United States District Court, D. Montana, Billings Division

September 28, 2018

UNITED STATES OF AMERICA, Plaintiff/Respondent,
v.
BROGAN YARDLEY RAYMOND, Defendant/Movant.

          ORDER DISMISSING § 2255 MOTION AND GRANTING CERTIFICATE OF APPEALABILITY

          SUSAN P. WATTERS JUDGE.

         This case comes before the Court on Defendant/Movant Raymond's motion to vacate, set aside, or correct his sentence, pursuant to 28 U.S.C. § 2255. Raymond is a federal prisoner proceeding pro se.

         I. Background

         The present motion is the second Raymond has filed in this Court under § 2255. On June 24, 2016, Raymond-represented by counsel-filed a motion under 28 U.S.C. § 2255, alleging a right to relief under Johnson v. United States, __ U.S. __, 135 S.Ct. 2551 (2015). The motion challenged his base offense level under U.S.S.G. § 2K2.1(a)(2). Its application depended on characterizing one or two of his prior convictions as a "crime of violence," and the guidelines defined that phrase in terms identical to those the Supreme Court held unconstitutionally vague in Johnson.

         On June 27, 2016, the Court ordered the United States to file an answer. On the same day, the Supreme Court granted certiorari in Beckles v. United States, No. 15-8544 (U.S. pet. for cert, filed Mar. 9, 2016). On June 30, 2016, the Court stayed the proceedings pending a decision in Beckles. See Text Order (June 30, 2016).

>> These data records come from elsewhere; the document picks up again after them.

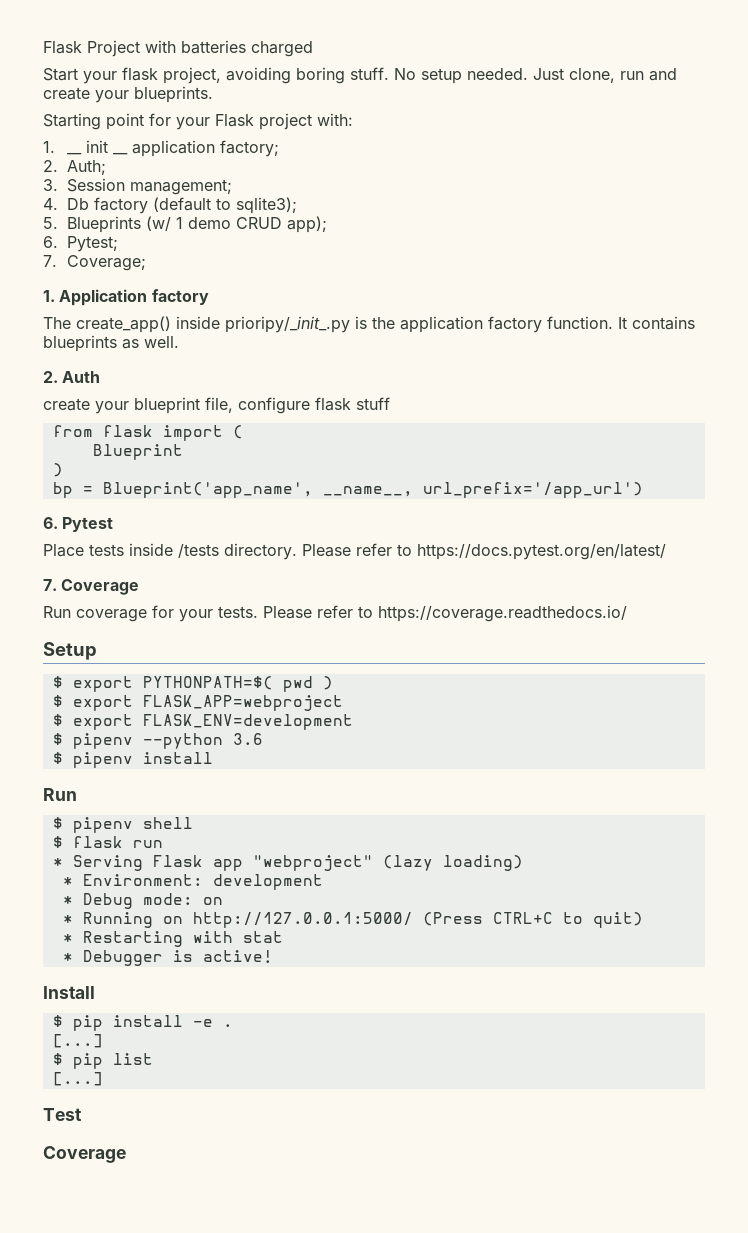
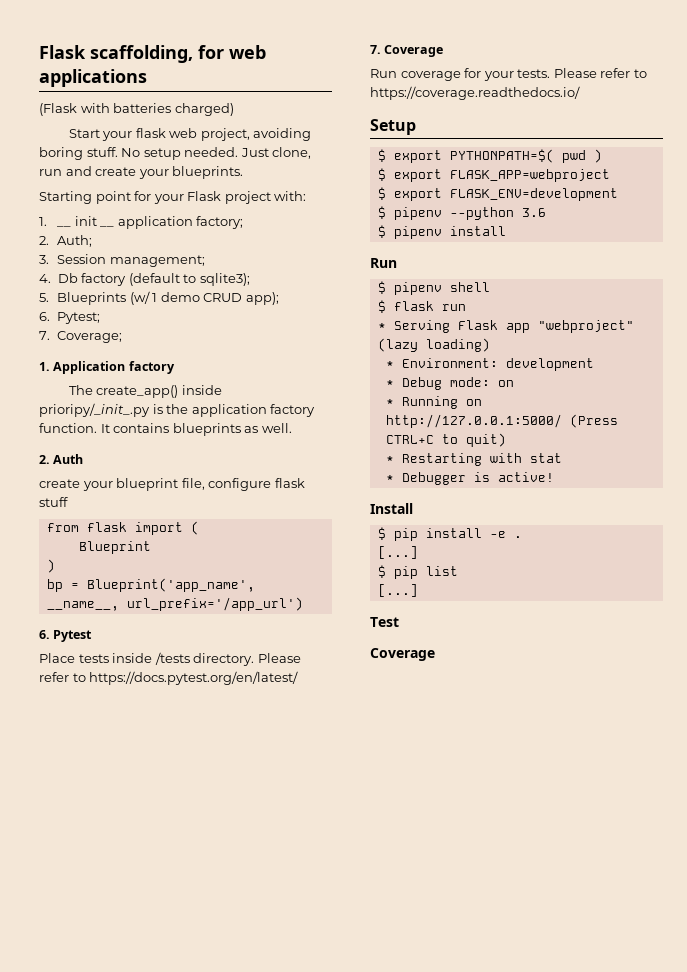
[43,40,140,57] Flask Project -> [39,45,266,63] [39,69,147,87] [39,103,77,116] Flask scaffolding, for web applications // (Flask
[251,41,313,57] charged -> [174,103,234,116] charged)
(158, 74) none -> [169,128,198,138] web

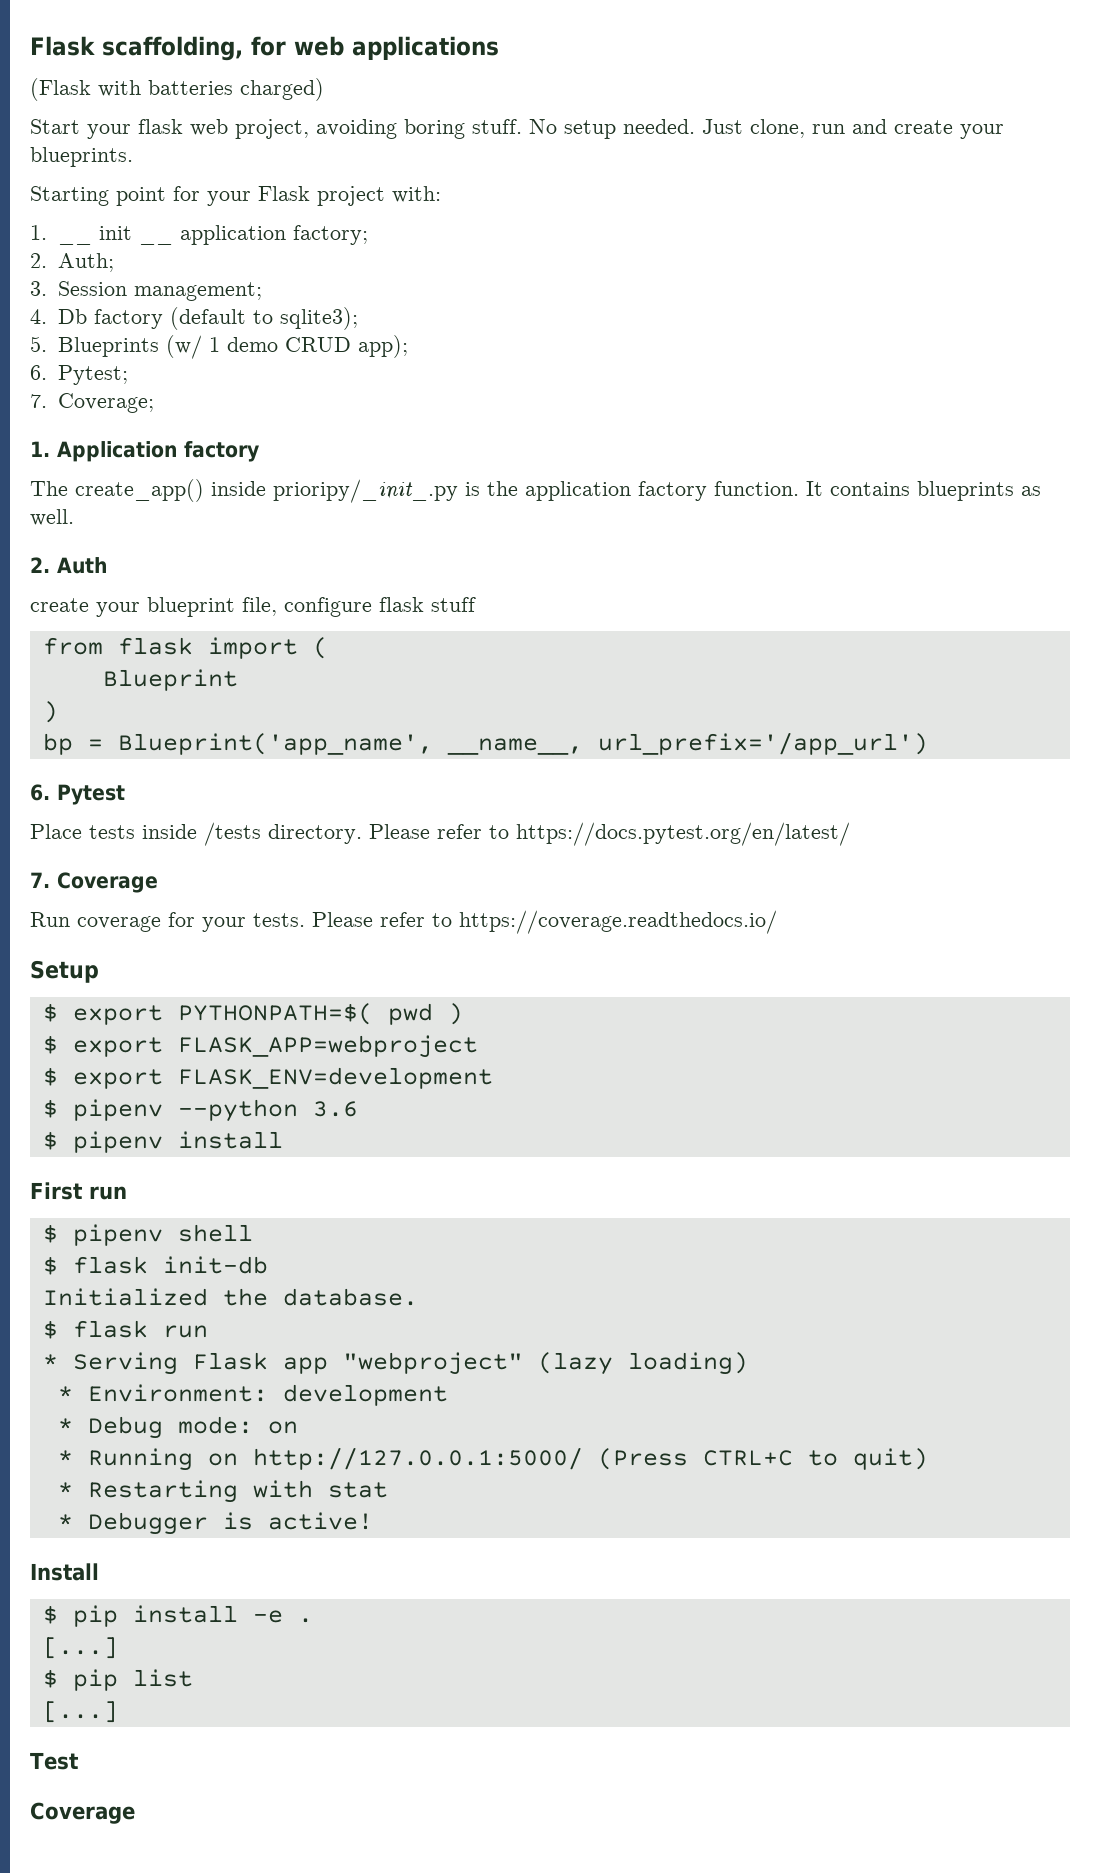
[370,258,397,268] Run -> [30,1182,127,1200] First run
(490, 287) none -> [42,1256,268,1275] [42,1288,418,1306] // $ flask init-db // Initialized the database.

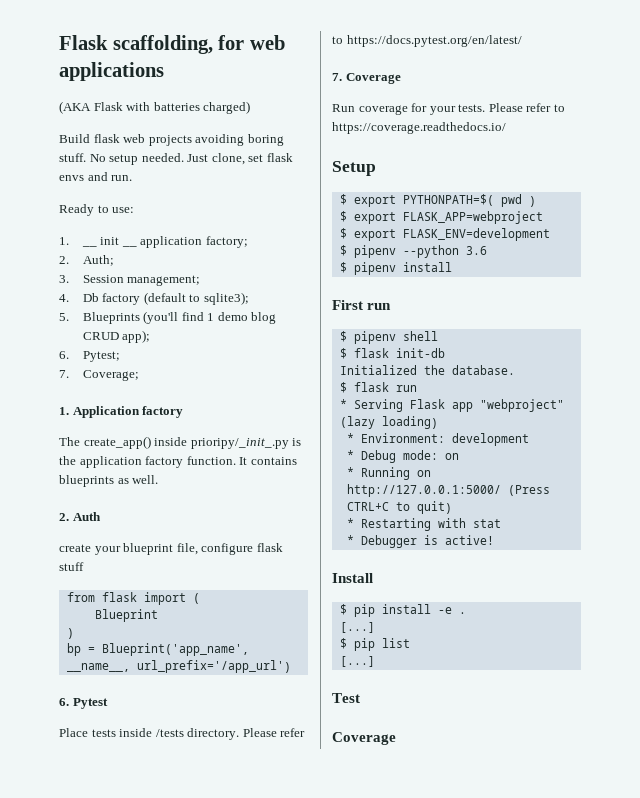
[30,78,91,101] (Flask -> [59,101,123,114] (AKA Flask
[30,119,131,139] Start your -> [59,134,90,143] Build
[235,119,309,139] project, -> [148,135,192,146] projects
[812,119,1004,139] [30,147,133,167] [30,186,441,206] run and create your blueprints. // Starting point for your Flask project with: -> [248,153,293,162] [59,172,133,181] [59,204,135,216] set flask envs and run. // Ready to use:
[165,335,202,359] (w/ -> [143,311,204,324] (you'll find
(278, 344) none -> [251,312,277,324] blog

         On March 6, 2017, the Supreme Court decided that the advisory sentencing guidelines are not subject to due process challenges for vagueness. See Beckles, U.S.__, 137 S.Ct. 886, 890 (2017).

         On March 14, 2017, Raymond moved the Court to defer ruling on his § 2255 motion. The Court denied the motion to defer ruling. See Mot. to Defer (Doc. 34); Order (Doc. 35).

         On March 27, 2017, Raymond voluntarily dismissed his § 2255 motion. See Notice (Doc. 36); Order (Doc. 37).

         II. Second or Successive Motion

         Nearly a year after he dismissed his first § 2255 motion, Raymond filed the present one. He now challenges the voluntariness of his guilty plea and the application of the sentencing guidelines. He also asserts an equal protection violation because "once the Johnson Law was passed my case was never reviewed by a judge." See Mot. § 2255 (Doc. 38) at 4-5.

         Not every § 2255 motion filed after denial or dismissal of a previous § 2255 motion is a prohibited "second or successive" motion. Voluntary or even involuntary dismissal of a first § 2255 motion will not block the filing of a second motion if, for instance, the first motion is dismissed because direct appeal is still pending. See, e.g., United States v. Pirro, 104 F.3d 297, 299 (9th Cir. 1997). As another example, a defendant may withdraw a document that is in substance a § 2255 motion if, once advised of the true nature of his motion, he chooses not to proceed at that time. See, e.g., Castro v. United States, 540 U.S. 375, 377 (2003).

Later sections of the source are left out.